__What is required__
Copy exactly the lines of the data below that run from the line holding "2024 s. 13.]" through the line holding "- [Section 12A", both ends included.

━━━━━ Source material ━━━━━

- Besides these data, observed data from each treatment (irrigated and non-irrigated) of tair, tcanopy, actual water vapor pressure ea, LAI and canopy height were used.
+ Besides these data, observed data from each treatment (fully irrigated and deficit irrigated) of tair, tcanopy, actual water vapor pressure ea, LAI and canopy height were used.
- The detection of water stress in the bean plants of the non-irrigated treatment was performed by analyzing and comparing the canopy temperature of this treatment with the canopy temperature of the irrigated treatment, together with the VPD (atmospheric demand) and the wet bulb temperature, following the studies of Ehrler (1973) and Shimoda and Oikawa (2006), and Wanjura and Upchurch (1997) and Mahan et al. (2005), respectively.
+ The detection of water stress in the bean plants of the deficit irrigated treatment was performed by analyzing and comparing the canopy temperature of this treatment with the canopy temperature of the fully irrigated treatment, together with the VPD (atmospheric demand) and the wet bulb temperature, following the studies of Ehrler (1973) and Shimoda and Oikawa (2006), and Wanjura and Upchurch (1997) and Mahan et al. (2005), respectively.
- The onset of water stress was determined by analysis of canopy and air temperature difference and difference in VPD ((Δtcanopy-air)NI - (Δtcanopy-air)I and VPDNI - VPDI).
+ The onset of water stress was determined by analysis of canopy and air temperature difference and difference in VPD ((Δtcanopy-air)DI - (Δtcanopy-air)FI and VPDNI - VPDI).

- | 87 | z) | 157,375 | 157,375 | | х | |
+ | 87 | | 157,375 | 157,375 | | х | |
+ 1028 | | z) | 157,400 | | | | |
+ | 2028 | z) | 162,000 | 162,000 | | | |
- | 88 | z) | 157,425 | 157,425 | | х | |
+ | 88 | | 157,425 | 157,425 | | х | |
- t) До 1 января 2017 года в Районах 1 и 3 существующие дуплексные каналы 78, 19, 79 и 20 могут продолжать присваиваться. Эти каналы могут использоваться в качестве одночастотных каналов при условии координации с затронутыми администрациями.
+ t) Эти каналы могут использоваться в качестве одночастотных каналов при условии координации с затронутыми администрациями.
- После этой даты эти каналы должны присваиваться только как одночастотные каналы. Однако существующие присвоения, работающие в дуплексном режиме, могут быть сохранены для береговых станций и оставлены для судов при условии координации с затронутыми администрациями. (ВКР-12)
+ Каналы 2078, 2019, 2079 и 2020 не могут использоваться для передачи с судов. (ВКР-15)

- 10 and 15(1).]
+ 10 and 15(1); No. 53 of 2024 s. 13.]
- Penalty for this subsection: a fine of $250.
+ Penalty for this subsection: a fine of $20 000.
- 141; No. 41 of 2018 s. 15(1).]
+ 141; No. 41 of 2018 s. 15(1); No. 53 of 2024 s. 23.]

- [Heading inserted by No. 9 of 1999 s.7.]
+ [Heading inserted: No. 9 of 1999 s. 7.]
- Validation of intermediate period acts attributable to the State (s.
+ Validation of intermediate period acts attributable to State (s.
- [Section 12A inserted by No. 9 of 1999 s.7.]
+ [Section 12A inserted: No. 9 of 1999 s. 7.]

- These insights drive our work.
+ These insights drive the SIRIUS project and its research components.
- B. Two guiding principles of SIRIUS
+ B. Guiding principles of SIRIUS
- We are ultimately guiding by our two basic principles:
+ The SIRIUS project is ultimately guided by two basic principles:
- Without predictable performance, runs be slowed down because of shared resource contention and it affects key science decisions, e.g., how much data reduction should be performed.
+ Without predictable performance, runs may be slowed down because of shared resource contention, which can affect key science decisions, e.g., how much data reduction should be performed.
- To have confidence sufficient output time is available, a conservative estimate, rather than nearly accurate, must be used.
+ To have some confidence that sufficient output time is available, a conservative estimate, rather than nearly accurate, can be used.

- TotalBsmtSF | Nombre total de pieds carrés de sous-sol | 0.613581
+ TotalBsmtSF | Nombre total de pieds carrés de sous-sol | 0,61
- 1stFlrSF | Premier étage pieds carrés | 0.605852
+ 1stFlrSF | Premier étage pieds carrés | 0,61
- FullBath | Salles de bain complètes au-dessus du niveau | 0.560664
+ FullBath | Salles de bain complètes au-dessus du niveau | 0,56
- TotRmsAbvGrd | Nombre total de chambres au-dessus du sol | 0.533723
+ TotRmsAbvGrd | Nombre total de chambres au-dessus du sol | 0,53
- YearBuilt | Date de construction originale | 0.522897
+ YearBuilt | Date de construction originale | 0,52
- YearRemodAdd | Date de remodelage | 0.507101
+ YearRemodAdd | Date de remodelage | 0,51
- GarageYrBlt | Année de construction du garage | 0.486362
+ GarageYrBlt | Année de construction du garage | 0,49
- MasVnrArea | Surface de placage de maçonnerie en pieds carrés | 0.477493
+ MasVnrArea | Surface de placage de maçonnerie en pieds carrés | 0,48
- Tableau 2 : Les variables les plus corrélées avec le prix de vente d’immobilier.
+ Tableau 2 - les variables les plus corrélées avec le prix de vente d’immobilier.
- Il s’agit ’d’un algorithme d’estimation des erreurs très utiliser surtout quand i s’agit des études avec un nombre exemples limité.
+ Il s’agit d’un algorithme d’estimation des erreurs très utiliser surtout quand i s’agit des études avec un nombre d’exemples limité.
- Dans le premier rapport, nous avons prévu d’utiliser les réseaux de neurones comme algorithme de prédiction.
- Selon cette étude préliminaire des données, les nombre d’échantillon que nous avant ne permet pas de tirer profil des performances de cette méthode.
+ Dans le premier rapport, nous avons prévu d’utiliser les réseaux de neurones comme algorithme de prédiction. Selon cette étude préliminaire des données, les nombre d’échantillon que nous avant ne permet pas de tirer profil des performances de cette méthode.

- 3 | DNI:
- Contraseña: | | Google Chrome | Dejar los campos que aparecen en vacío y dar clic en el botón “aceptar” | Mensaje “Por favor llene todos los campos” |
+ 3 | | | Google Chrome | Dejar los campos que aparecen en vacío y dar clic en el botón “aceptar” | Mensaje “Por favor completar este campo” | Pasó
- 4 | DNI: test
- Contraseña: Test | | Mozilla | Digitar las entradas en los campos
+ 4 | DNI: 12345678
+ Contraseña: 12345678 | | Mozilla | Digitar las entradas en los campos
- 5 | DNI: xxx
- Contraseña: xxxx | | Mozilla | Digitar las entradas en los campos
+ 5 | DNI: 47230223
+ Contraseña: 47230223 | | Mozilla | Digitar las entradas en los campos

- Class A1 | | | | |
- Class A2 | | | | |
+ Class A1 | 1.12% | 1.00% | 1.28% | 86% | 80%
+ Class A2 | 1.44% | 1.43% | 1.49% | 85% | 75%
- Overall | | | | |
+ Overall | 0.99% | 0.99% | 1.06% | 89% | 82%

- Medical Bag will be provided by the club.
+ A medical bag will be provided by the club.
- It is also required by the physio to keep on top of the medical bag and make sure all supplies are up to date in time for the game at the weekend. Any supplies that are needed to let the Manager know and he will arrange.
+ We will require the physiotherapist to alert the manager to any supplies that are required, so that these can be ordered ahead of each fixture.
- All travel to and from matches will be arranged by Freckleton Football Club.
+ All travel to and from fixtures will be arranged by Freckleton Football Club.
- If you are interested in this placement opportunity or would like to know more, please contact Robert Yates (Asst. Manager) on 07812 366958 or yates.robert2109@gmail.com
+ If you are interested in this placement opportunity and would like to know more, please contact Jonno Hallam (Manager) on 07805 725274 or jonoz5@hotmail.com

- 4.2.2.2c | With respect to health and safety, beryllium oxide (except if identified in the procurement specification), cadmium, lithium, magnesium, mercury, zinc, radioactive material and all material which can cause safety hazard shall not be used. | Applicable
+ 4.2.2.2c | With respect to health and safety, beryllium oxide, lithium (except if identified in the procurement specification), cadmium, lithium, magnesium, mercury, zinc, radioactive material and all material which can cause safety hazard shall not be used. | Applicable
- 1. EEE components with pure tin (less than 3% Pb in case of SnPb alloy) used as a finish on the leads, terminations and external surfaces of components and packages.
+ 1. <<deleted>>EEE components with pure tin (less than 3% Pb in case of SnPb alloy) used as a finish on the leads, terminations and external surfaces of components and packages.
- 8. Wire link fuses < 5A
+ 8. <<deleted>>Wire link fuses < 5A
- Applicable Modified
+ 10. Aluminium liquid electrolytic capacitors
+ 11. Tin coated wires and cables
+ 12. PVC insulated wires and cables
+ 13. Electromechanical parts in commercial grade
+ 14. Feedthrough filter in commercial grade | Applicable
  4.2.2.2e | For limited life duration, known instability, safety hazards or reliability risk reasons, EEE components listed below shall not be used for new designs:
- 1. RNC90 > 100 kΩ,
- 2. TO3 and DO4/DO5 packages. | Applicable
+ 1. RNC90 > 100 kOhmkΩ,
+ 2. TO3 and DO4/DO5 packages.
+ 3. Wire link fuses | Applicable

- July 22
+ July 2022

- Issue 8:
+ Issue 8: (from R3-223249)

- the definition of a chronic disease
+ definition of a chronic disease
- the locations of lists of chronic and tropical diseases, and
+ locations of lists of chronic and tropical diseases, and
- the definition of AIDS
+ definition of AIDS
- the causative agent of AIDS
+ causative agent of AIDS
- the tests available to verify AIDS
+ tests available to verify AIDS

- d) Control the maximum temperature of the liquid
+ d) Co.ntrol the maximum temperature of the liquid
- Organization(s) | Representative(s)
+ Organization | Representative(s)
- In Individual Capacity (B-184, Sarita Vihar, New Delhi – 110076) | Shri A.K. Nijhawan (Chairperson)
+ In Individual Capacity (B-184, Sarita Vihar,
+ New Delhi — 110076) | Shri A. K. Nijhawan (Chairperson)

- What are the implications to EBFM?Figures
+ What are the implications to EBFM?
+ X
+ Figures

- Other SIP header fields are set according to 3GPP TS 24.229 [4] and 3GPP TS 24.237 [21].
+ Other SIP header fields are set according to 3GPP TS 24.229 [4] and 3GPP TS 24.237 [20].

━━━━━

__Response__
+ 10 and 15(1); No. 53 of 2024 s. 13.]
- Penalty for this subsection: a fine of $250.
+ Penalty for this subsection: a fine of $20 000.
- 141; No. 41 of 2018 s. 15(1).]
+ 141; No. 41 of 2018 s. 15(1); No. 53 of 2024 s. 23.]

- [Heading inserted by No. 9 of 1999 s.7.]
+ [Heading inserted: No. 9 of 1999 s. 7.]
- Validation of intermediate period acts attributable to the State (s.
+ Validation of intermediate period acts attributable to State (s.
- [Section 12A inserted by No. 9 of 1999 s.7.]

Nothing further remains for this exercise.